History

United States
- Name: Pocotagligo
- Builder: Marco U. Martinolich
- Launched: 1926
- Acquired: 18 August 1942
- In service: 13 October 1942
- Out of service: 17 March 1943
- Stricken: 28 June 1944
- Fate: Sold 14 March 1945

General characteristics
- Displacement: 60 tons
- Length: 96 ft (29 m)
- Beam: 17 ft 9 in (5.41 m)
- Draft: 12 ft (3.7 m)
- Speed: 12 kn (22 km/h; 14 mph)

= USS Pocotagligo =

USS Pocotagligo (IX-86) was a diesel powered schooner built in 1926 by Marco U. Martinolich in Lussinpiccolo, Italy.
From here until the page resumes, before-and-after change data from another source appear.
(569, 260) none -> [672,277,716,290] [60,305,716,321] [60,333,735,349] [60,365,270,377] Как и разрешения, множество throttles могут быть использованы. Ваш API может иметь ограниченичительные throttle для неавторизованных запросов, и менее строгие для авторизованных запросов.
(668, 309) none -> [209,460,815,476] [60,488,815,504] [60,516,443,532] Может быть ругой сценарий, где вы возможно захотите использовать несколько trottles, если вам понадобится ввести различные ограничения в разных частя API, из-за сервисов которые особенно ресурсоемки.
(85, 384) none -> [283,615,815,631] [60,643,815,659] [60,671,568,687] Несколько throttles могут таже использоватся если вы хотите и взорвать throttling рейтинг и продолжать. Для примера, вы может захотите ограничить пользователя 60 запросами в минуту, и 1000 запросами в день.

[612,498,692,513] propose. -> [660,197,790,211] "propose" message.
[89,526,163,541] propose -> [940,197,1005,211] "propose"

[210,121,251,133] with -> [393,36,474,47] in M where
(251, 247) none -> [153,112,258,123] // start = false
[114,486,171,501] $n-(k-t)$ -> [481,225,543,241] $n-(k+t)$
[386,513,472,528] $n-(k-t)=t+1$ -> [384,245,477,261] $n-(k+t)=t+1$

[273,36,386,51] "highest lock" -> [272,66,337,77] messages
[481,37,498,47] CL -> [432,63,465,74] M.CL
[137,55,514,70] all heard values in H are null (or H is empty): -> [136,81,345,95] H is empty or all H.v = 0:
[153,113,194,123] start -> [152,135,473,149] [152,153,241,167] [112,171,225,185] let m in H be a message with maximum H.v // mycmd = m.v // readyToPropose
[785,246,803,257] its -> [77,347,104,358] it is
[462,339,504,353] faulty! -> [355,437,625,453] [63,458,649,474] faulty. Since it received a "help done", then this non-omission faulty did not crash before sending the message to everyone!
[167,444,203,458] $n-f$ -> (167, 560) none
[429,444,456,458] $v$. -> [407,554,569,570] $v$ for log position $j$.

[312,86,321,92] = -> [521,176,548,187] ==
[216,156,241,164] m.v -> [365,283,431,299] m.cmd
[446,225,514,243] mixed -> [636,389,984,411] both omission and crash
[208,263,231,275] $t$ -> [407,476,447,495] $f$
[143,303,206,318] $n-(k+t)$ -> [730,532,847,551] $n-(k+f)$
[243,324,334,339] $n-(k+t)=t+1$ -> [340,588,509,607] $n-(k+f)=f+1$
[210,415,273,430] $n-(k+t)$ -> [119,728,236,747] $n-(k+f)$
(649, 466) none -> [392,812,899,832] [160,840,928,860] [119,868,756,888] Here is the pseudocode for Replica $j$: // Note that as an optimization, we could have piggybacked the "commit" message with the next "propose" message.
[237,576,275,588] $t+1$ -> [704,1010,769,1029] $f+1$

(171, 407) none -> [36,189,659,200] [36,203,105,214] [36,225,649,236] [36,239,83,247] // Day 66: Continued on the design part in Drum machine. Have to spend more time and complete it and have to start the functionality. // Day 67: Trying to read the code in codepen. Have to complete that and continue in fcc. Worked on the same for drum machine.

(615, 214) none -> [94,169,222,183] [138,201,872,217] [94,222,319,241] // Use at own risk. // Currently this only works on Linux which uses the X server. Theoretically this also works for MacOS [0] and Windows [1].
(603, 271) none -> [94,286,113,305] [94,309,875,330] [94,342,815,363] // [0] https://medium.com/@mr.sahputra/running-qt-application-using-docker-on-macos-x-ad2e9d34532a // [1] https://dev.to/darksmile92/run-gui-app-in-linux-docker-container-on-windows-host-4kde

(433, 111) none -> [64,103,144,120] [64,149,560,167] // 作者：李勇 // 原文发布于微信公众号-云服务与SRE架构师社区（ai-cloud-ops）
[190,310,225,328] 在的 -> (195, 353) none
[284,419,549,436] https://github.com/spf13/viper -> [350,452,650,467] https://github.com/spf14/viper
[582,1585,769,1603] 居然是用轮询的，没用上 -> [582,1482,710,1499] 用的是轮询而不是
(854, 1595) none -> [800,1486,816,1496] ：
It was purchased under the name Marpatcha by the Maritime Commission from her owner Charles Deen Wiman, Moline, Ill. and transferred to the Navy 18 August 1942; renamed Pocotagligo (IX–86), 4 September 1942; and placed in service 13 October 1942.

Assigned to the 7th Naval District during her brief career, she performed patrol duties until placed out of service 17 March 1943. Struck from the Navy List 28 June 1944, she was returned to the Maritime Commission and resold to her former owner 14 March 1945.